- PROBLEM REQUIREMENTS
Starting at the line with "[556,533,617,550] --This ->", repeat every line exactly until the records end, including the last one.

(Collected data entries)
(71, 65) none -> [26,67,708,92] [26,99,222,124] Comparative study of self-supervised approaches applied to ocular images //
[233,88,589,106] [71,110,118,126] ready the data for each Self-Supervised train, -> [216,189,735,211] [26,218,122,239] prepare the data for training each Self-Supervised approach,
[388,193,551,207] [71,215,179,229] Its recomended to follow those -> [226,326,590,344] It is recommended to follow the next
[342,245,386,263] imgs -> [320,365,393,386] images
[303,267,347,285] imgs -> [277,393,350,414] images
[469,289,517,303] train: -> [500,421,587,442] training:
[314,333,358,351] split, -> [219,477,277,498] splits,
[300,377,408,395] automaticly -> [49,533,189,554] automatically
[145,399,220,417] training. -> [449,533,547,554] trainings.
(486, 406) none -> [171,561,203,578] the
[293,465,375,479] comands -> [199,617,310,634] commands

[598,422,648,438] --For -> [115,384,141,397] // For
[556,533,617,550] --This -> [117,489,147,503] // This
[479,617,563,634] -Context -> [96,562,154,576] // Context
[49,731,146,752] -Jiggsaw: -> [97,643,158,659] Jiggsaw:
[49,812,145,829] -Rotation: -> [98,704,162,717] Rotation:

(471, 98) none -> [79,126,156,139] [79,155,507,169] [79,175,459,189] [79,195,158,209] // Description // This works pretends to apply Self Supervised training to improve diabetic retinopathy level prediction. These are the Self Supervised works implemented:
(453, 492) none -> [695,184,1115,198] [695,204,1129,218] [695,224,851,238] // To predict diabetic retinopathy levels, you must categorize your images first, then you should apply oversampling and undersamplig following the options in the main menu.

- RESPONSE
[556,533,617,550] --This -> [117,489,147,503] // This
[479,617,563,634] -Context -> [96,562,154,576] // Context
[49,731,146,752] -Jiggsaw: -> [97,643,158,659] Jiggsaw:
[49,812,145,829] -Rotation: -> [98,704,162,717] Rotation:

(471, 98) none -> [79,126,156,139] [79,155,507,169] [79,175,459,189] [79,195,158,209] // Description // This works pretends to apply Self Supervised training to improve diabetic retinopathy level prediction. These are the Self Supervised works implemented:
(453, 492) none -> [695,184,1115,198] [695,204,1129,218] [695,224,851,238] // To predict diabetic retinopathy levels, you must categorize your images first, then you should apply oversampling and undersamplig following the options in the main menu.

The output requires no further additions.